# Walmart Climber!



## thmbarry (Dec 2, 2008)

Just puchased a wolverine climber od green with mossy oak hand rails and front guard rail. Thought it was gonna be junk but i took it out back and popped right up a tree. Its nice and quiet and comfortable as well. For 100.00 bucks with a harness i figured what the heck right? Does anybody else have experince with these brand stands. If so is there anything i need to know about them?


----------



## robbie the deer hunter (Dec 2, 2008)

they are ok for the money i have 2 of them. heck of alot cheaper than a summit. you can leave them in the woods and they are fine.


----------



## Hawken2222 (Dec 18, 2008)

I just baught one as well.  I figured for the price, you couldn't go wrong.


----------



## dognducks (Dec 18, 2008)

Weight is the biggest difference in those and a higher priced climber


----------



## choctawlb (Dec 21, 2008)

Got Pictures?
Ken


----------



## Glassman (Dec 21, 2008)

They are a little heavier than the more expensive stands. I had one and it was the quietest, most stable climber I ever had. Mine had the mesh seat, the ones I saw this year had a hanging style seat in 'em. Looked like they would be really comfortable.


----------



## thmbarry (Dec 22, 2008)

Used it about 5 times and it is very comfortable. I just lower the hanging strings down on the seat as far as i can and put a lean back tilt on it and man o man i could sleep all day in it. Also very quiet not even a single squeek 20' up. All it needs is a cup holder(lol)


----------



## jsanders1965 (Jan 7, 2009)

my wife got me a "gorilla" tree stand from walmart last year,110.00 dollars. Best climber I have ever owned.


----------



## rjcruiser (Jan 8, 2009)

jsanders1965 said:


> my wife got me a "gorilla" tree stand from walmart last year,110.00 dollars. Best climber I have ever owned.

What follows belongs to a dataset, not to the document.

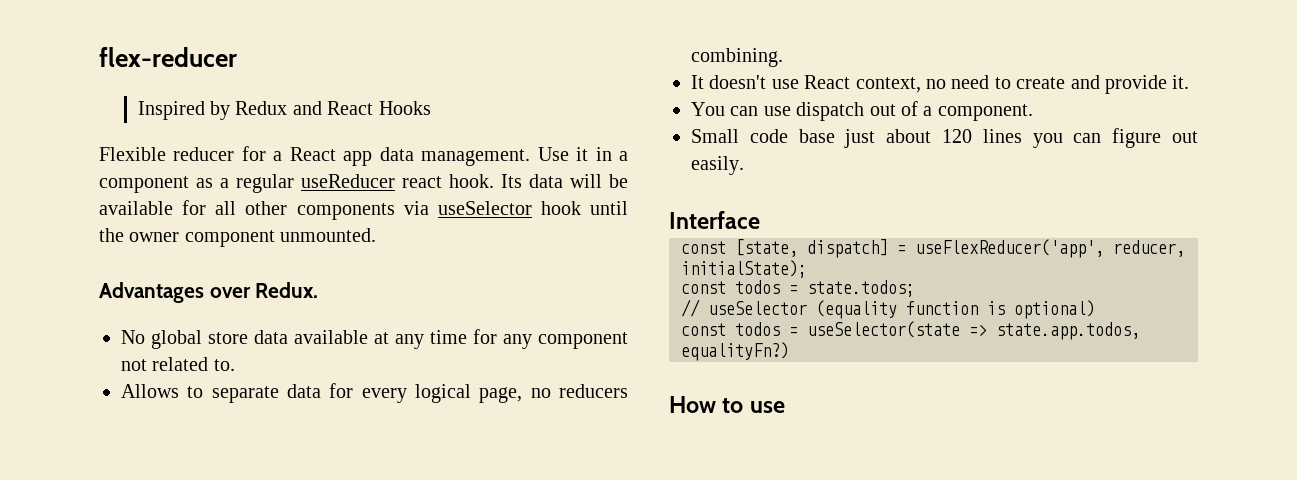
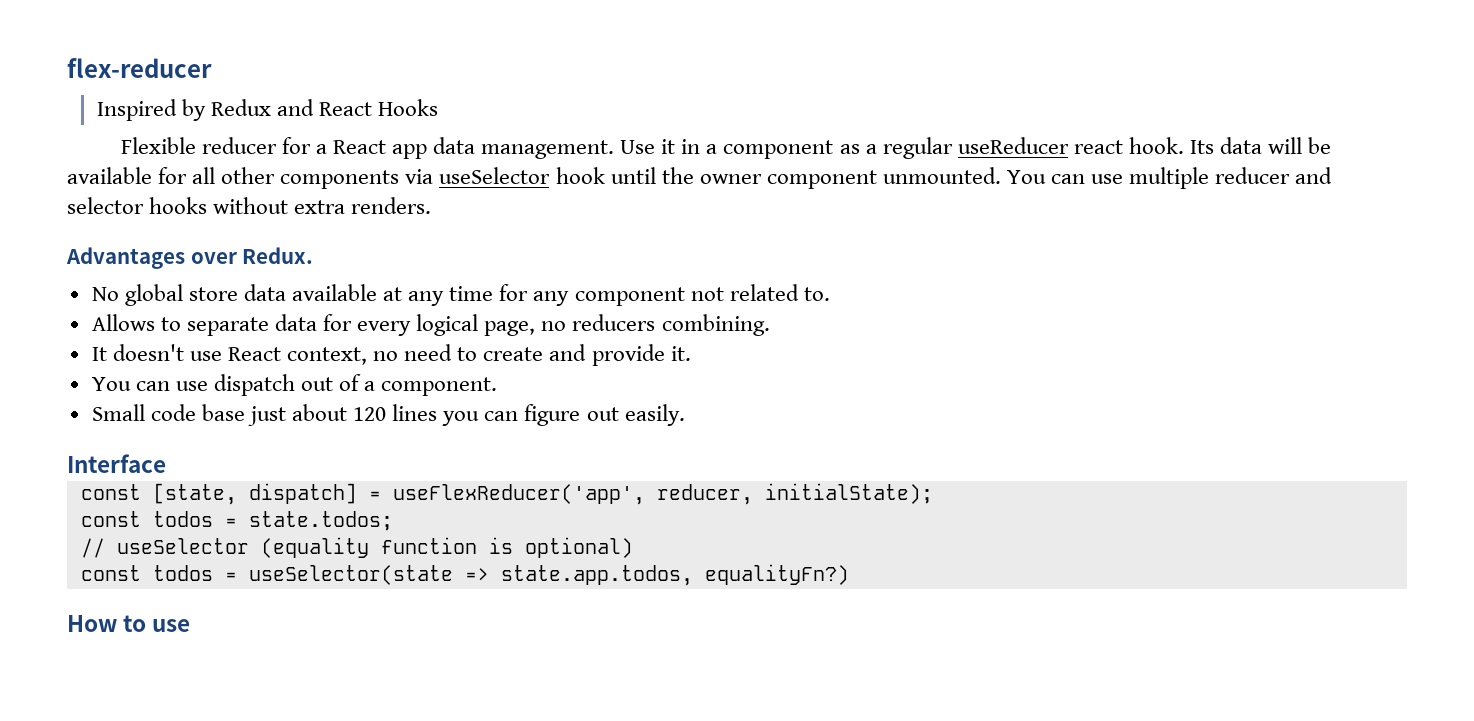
+ You can use multiple reducer and selector hooks without extra renders.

Yup..wife picked me up one at a garage sale for $18.  Best $18 she's ever spent


----------



## riskyb (Jul 5, 2009)

i hunted in mine all season last year, very comfortable, very easy to track in and out with easy setup and very sturdy, i'm very happy with mine


----------



## albaraptor (Nov 20, 2009)

I have 1 of these too.Used it last year ,left it in the woods all year long and am using it this year.


----------



## thmbarry (Nov 29, 2009)

You left it in the woods? How did it hold up. I hear they rust at the joints if you do that to them. I just got mine out finally this year. Late start on the season.


----------



## albaraptor (Dec 6, 2009)

Still holding up.I hunt out of it almost every day.Need 10 more.


----------